Sport Stats and Teacher Stats

“Not everything that can be counted counts, and not everything that

                              counts can be counted.”         Attributed to Albert Einstein

I just saw the film “Moneyball” which is about General Manager Billy Beane (played by Brad Pitt) whose Oakland Athletics shocked the baseball world in 2002 by nearly beating the New York Yankees in the American League playoffs. Why “shocked?” Because Beane had a player payroll costing $41 million and the Yankees laid out $126 million yet both won 103 games that season.

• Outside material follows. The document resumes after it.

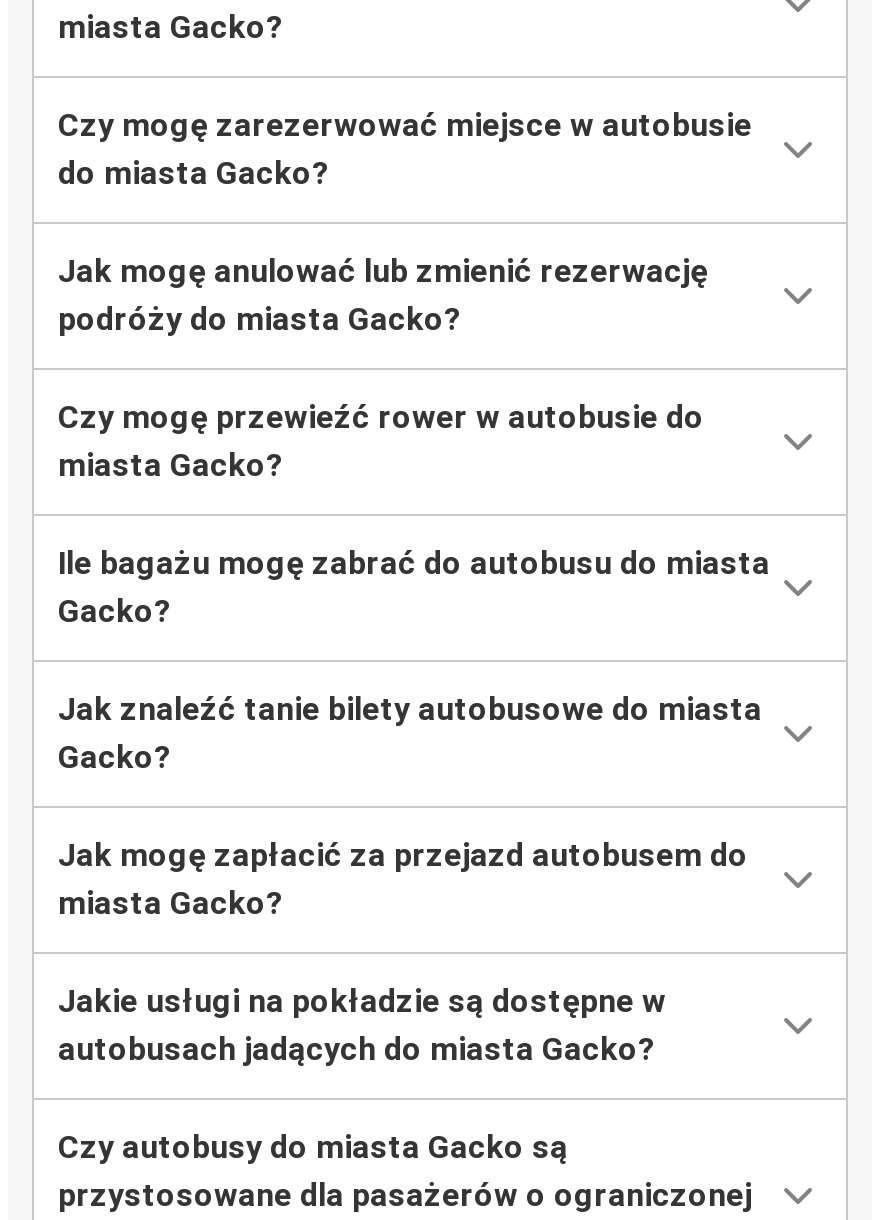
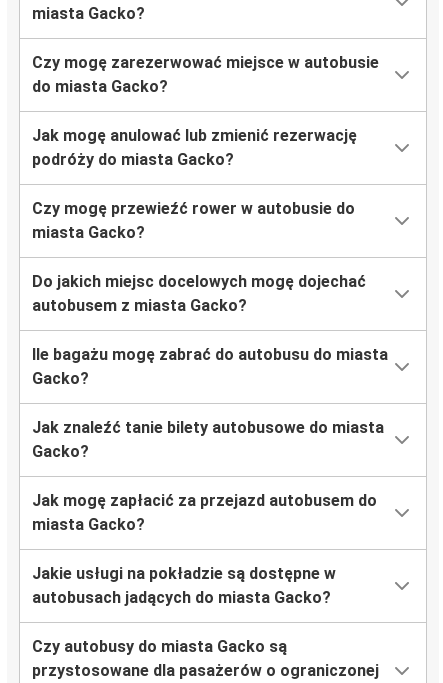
+ Do jakich miejsc docelowych mogę dojechać
+ autobusem z miasta Gacko?
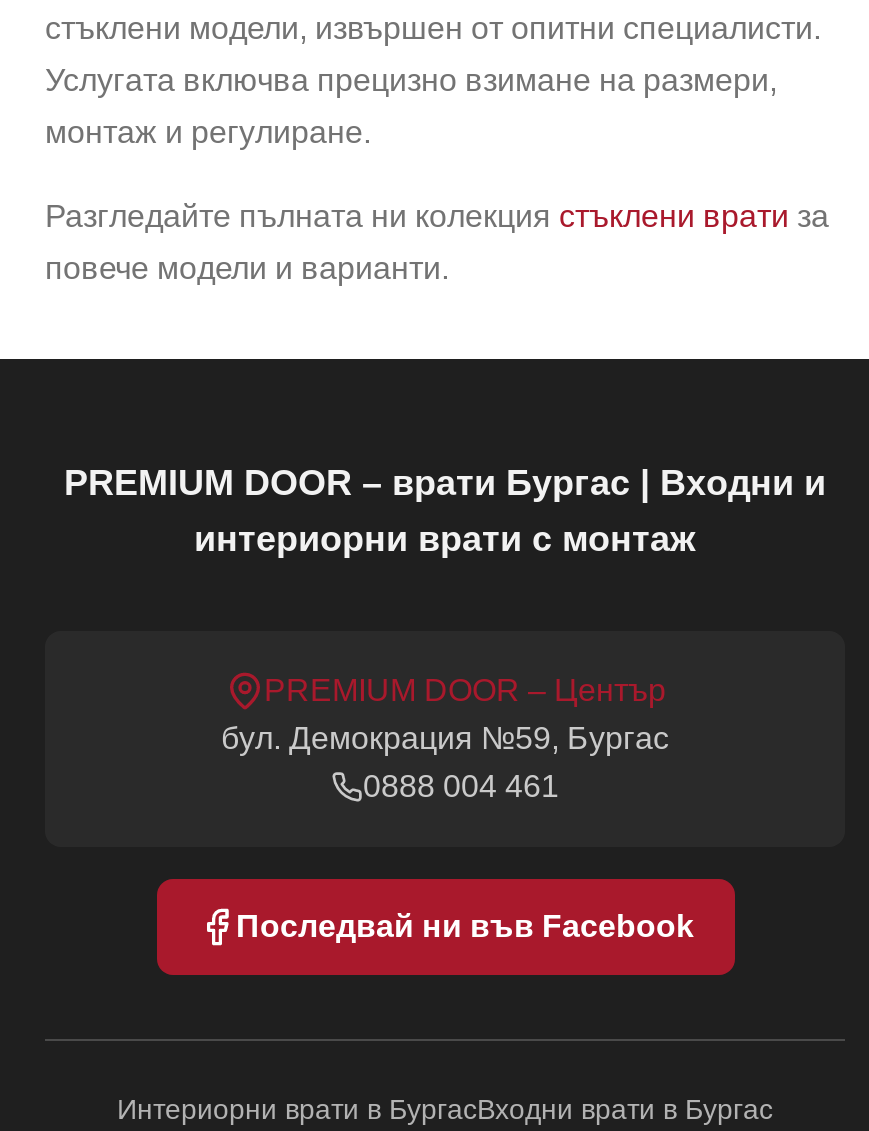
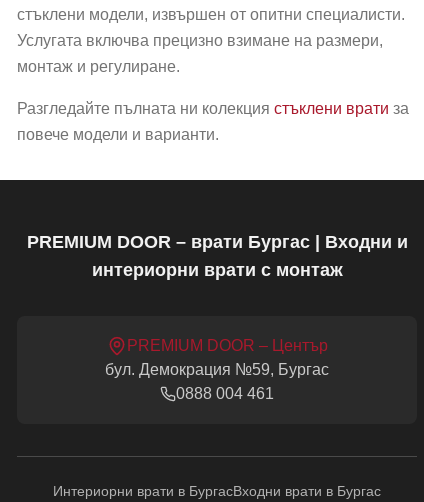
- Последвай ни във Facebook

According to the book of the same name published in 2003, Beane upended the conventional wisdom of evaluating players and fielded a team of under-rated athletes that won 20 straight games in the 2002 season (an American League record) before meeting the Yankees in the playoffs.

How did he do it?  Among baseball insiders, the conventional wisdom was to  evaluate players for their potential by making subjective judgments that included numbers. For pitchers their throwing speed, repertoire of pitches, and control. For an infielder or outfielder, counting how many of the basic “tools” (e.g., hitting average, running speed, fielding skills) he had. When scouts found a tool-rich player, the Athletics developed him into a star player. Then–here’s the bad news–that star would skip to another team to earn more money. The Yankees, Red Sox, and Phillies had deeper pockets and often bought these rising stars and in the case of the Oakland team left them with a seriously depleted team in 2001.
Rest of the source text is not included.